Task item => Filter by the string "balička": return the lines of the material that contain it.

Material for the task =>
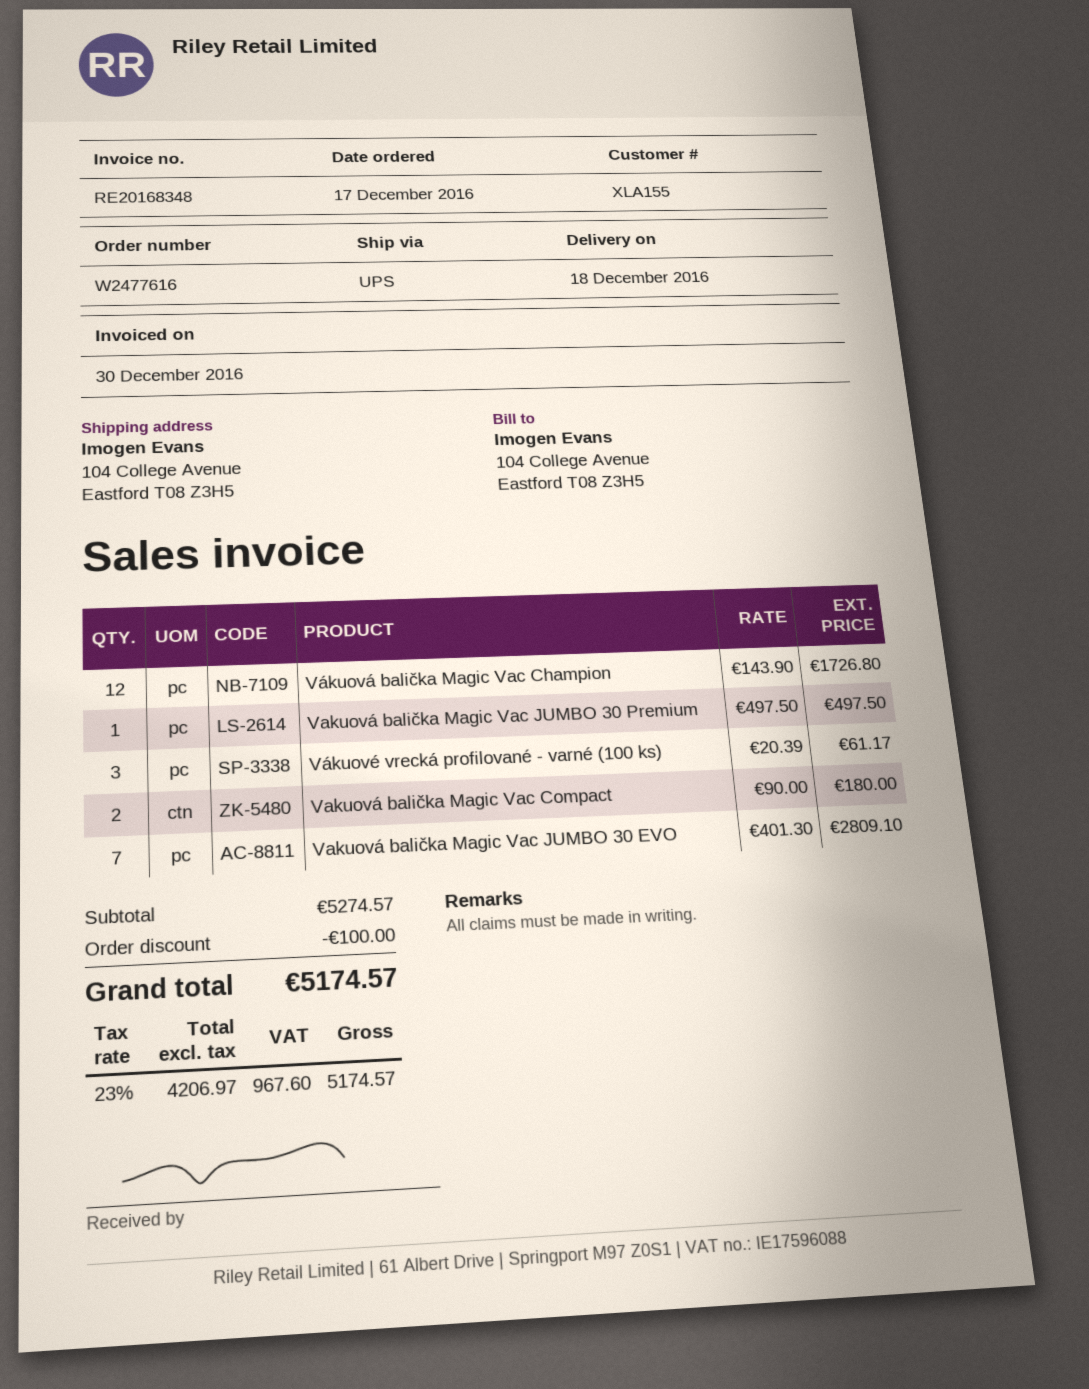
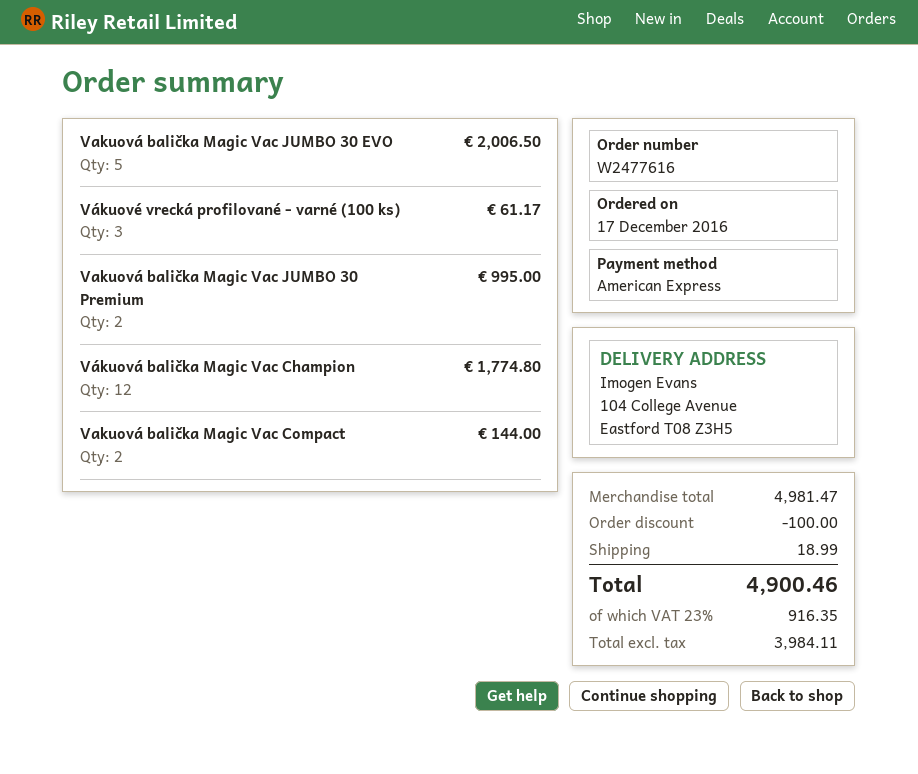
Vákuová balička Magic Vac Champion: 12 for 1726.80 -> 12 for 1774.80
Vakuová balička Magic Vac JUMBO 30 Premium: 1 for 497.50 -> 2 for 995.00
Vakuová balička Magic Vac Compact: 2 for 180.00 -> 2 for 144.00
Vakuová balička Magic Vac JUMBO 30 EVO: 7 for 2809.10 -> 5 for 2006.50
subtotal: 5274.57 -> 4981.47
shipping: none -> 18.99
net: 4206.97 -> 3984.11
tax: 23% = 967.60 -> 23% = 916.35
total: 5174.57 -> 4900.46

Task solution =>
Vákuová balička Magic Vac Champion: 12 for 1726.80 -> 12 for 1774.80
Vakuová balička Magic Vac JUMBO 30 Premium: 1 for 497.50 -> 2 for 995.00
Vakuová balička Magic Vac Compact: 2 for 180.00 -> 2 for 144.00
Vakuová balička Magic Vac JUMBO 30 EVO: 7 for 2809.10 -> 5 for 2006.50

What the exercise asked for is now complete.